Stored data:
--- --- ---
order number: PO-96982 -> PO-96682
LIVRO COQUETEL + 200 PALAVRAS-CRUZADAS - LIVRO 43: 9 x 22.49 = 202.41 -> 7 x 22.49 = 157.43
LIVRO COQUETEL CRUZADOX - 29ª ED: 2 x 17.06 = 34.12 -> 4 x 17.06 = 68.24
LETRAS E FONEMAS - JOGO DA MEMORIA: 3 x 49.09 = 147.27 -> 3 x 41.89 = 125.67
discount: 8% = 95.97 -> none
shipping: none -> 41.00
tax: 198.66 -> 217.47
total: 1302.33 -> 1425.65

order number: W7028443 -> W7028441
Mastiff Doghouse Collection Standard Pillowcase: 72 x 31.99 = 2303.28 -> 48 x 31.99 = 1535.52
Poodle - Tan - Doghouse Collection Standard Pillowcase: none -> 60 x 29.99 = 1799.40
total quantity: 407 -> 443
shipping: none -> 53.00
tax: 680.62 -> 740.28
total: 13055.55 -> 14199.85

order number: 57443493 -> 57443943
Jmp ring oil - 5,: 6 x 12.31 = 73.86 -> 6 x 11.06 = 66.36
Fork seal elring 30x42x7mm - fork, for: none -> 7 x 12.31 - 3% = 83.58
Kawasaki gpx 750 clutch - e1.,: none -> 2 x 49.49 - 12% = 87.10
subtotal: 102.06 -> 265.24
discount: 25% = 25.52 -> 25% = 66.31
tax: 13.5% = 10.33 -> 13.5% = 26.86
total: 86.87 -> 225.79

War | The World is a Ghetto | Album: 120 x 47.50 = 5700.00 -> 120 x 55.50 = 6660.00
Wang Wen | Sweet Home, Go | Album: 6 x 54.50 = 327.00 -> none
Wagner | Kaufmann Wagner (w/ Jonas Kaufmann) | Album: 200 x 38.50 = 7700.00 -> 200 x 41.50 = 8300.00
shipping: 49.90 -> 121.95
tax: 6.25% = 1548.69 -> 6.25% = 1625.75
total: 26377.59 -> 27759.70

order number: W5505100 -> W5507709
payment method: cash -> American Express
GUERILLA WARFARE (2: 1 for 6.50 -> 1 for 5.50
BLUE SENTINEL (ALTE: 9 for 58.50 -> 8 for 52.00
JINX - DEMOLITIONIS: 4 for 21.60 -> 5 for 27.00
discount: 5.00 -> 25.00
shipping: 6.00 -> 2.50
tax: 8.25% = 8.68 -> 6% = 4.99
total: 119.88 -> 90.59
--- --- ---
Look above for every line with the word "shipping" and copy it.

shipping: none -> 41.00
shipping: none -> 53.00
shipping: 49.90 -> 121.95
shipping: 6.00 -> 2.50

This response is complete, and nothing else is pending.